Data shown:
***

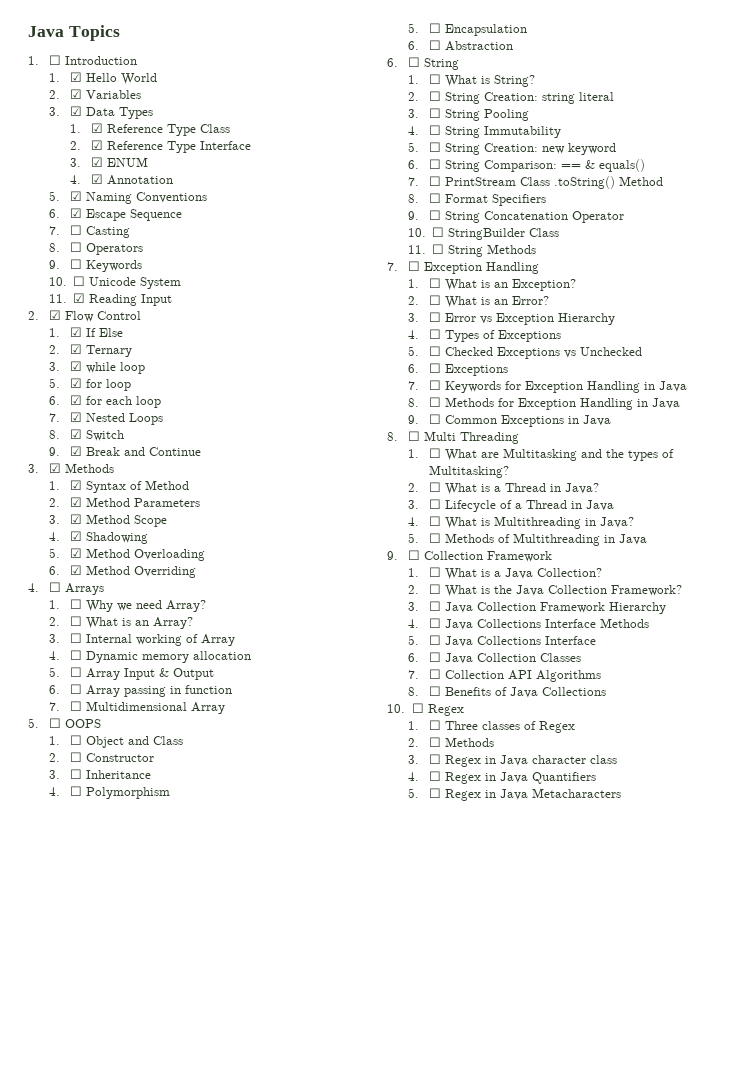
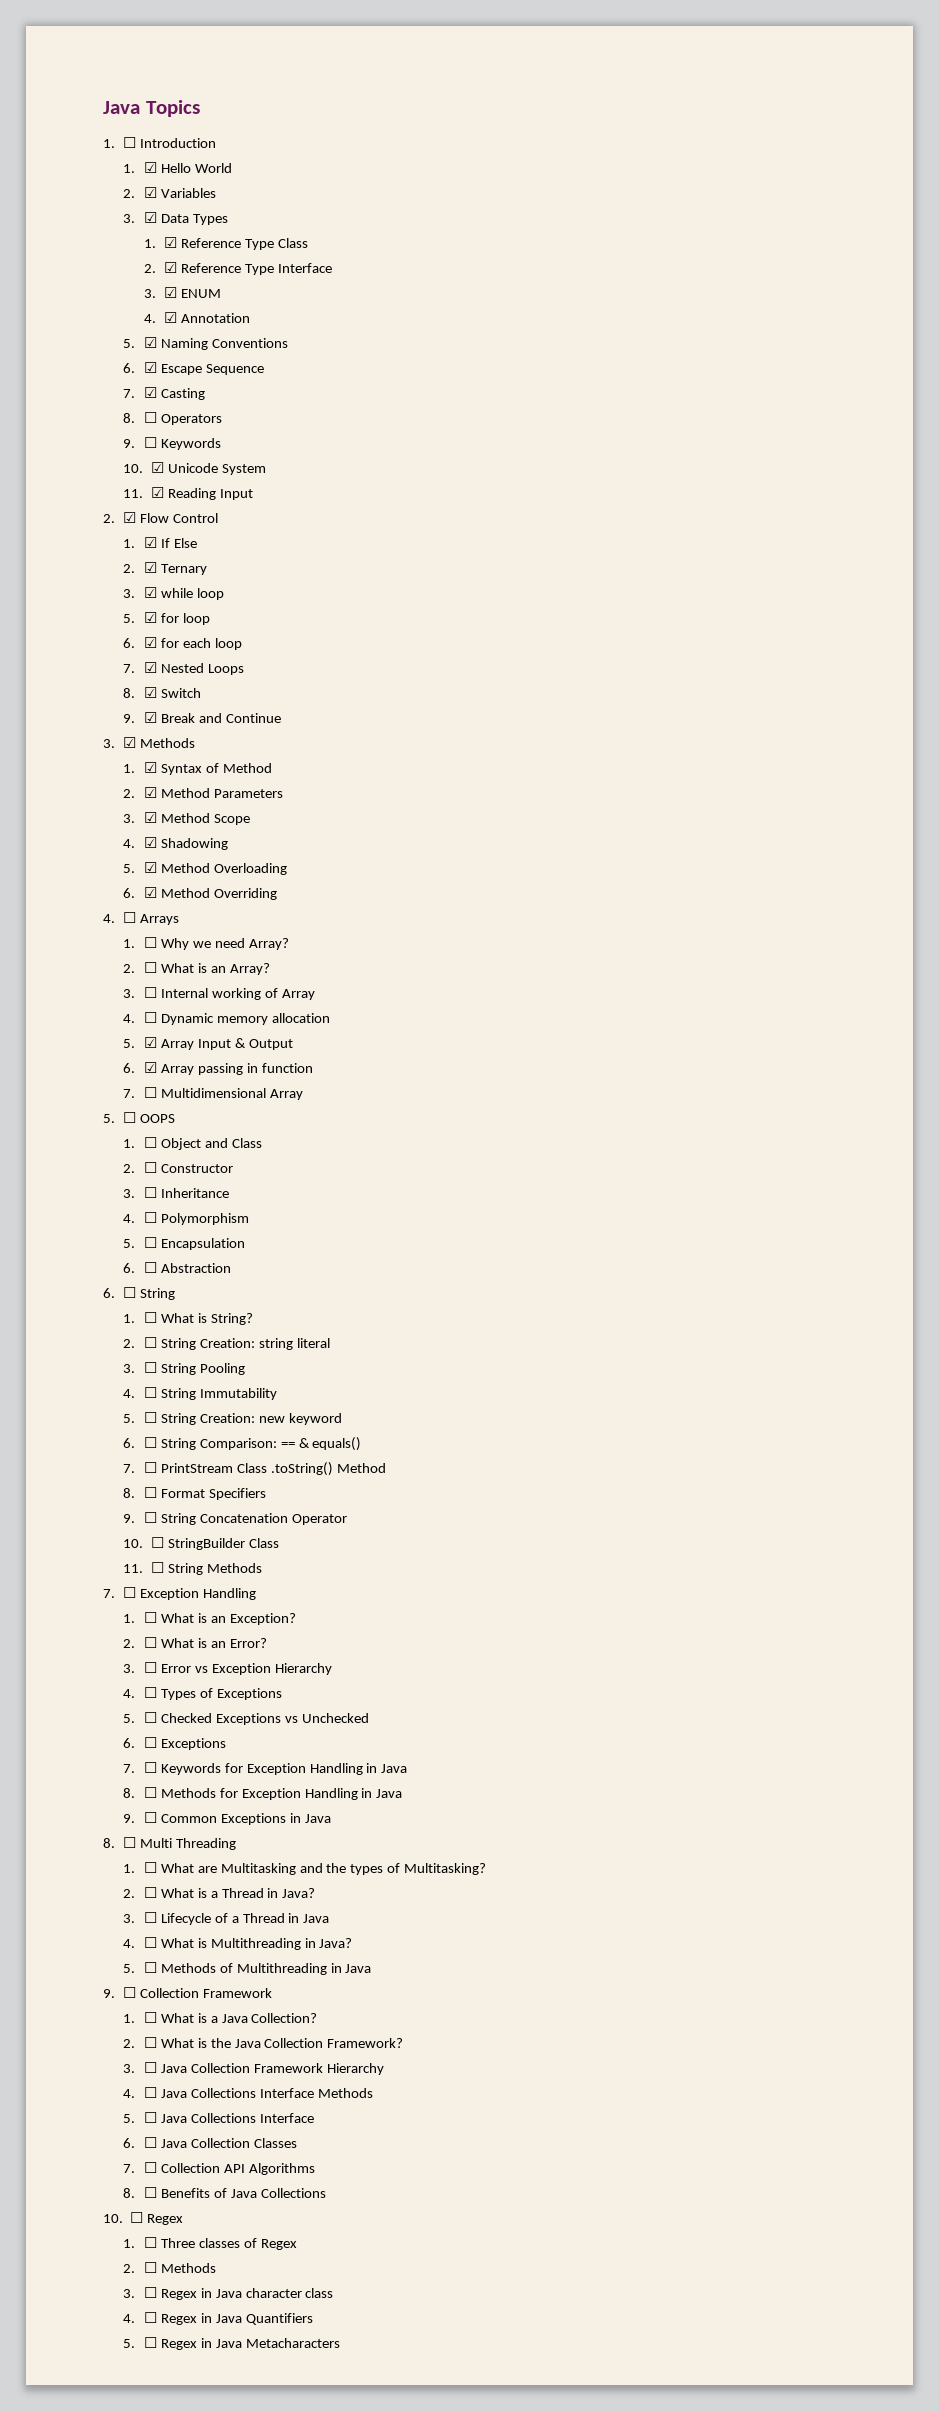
[69,225,82,235] ☐ -> [143,387,157,398] ☑
[73,276,86,286] ☐ -> [150,462,164,473] ☑
[69,667,82,677] ☐ -> [143,1037,157,1048] ☑
[69,684,82,694] ☐ -> [143,1062,157,1073] ☑

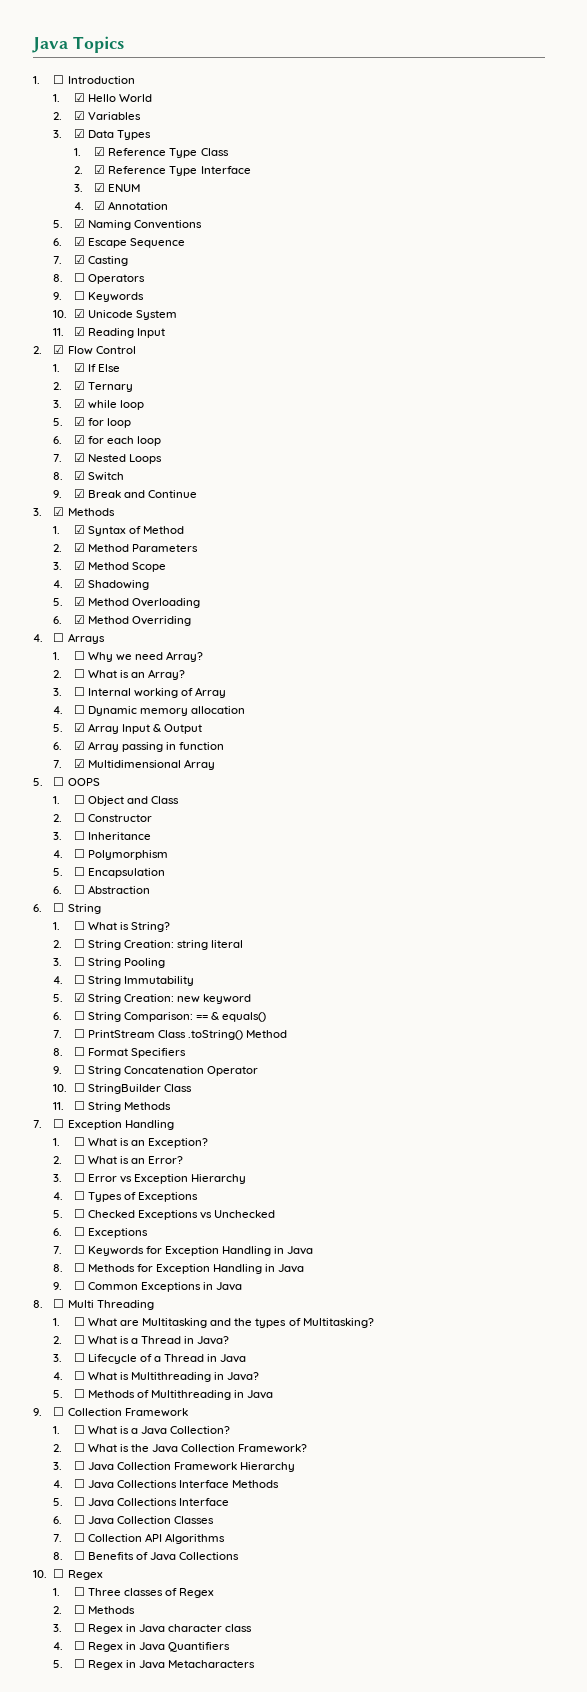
[143,1087,157,1098] ☐ -> [73,759,85,768] ☑
[143,1412,157,1423] ☐ -> [73,993,85,1002] ☑

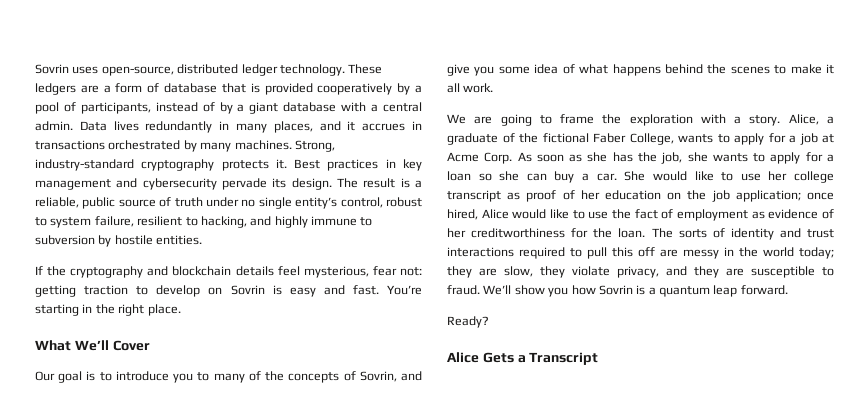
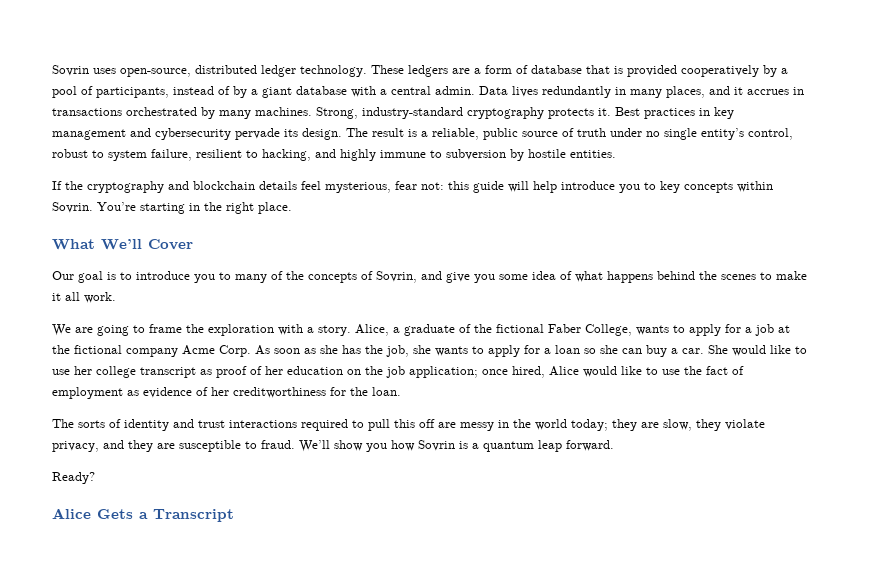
[35,285,379,297] getting traction to develop on Sovrin is easy and fast. -> [448,181,773,193] [52,202,93,213] this guide will help introduce you to key concepts within Sovrin.
(834, 138) none -> [52,345,178,357] the fictional company
(646, 233) none -> (401, 391) //

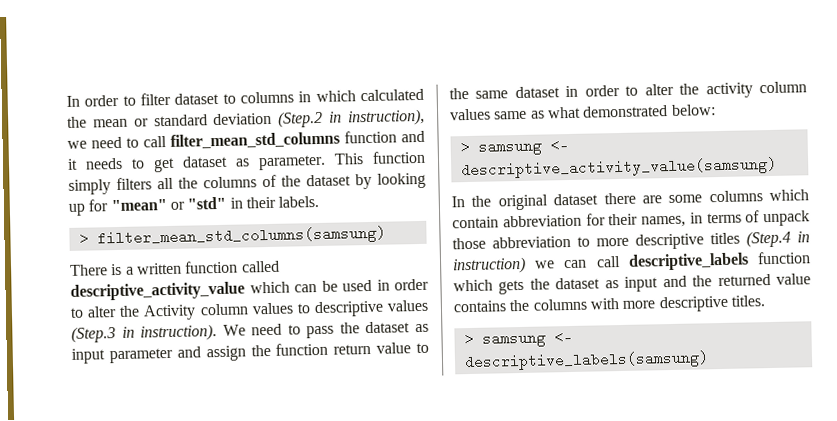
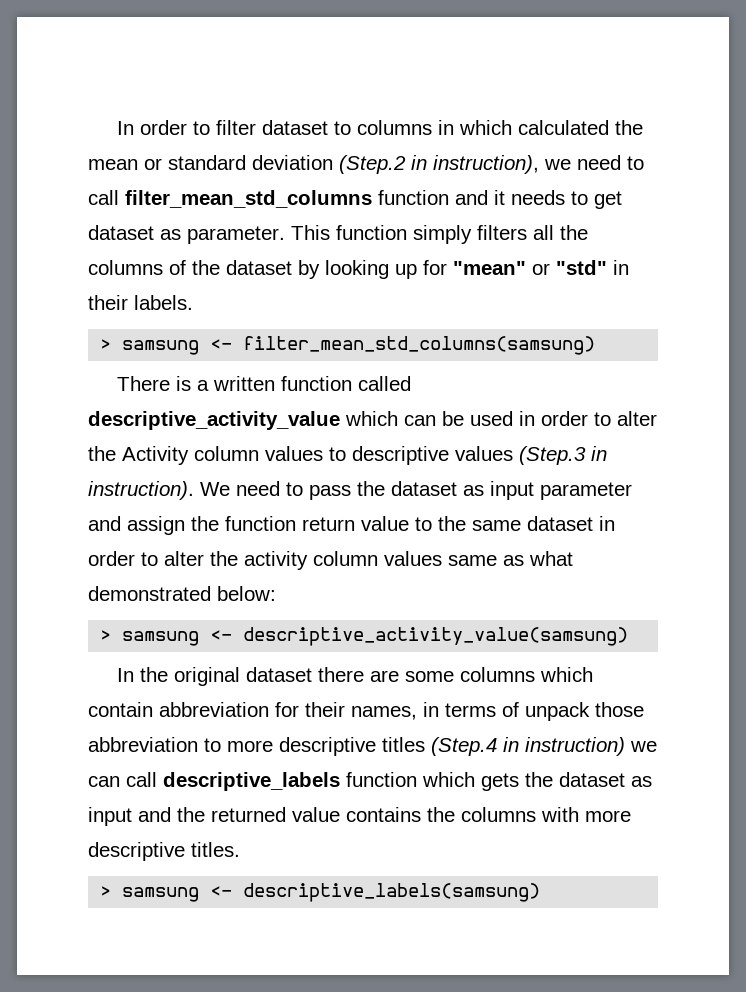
(89, 238) none -> [122,339,233,355] samsung <-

***

Please keep the pictures out and reproduce the records above exactly.

Solution:
[69,225,82,235] ☐ -> [143,387,157,398] ☑
[73,276,86,286] ☐ -> [150,462,164,473] ☑
[69,667,82,677] ☐ -> [143,1037,157,1048] ☑
[69,684,82,694] ☐ -> [143,1062,157,1073] ☑

[143,1087,157,1098] ☐ -> [73,759,85,768] ☑
[143,1412,157,1423] ☐ -> [73,993,85,1002] ☑

[35,285,379,297] getting traction to develop on Sovrin is easy and fast. -> [448,181,773,193] [52,202,93,213] this guide will help introduce you to key concepts within Sovrin.
(834, 138) none -> [52,345,178,357] the fictional company
(646, 233) none -> (401, 391) //

(89, 238) none -> [122,339,233,355] samsung <-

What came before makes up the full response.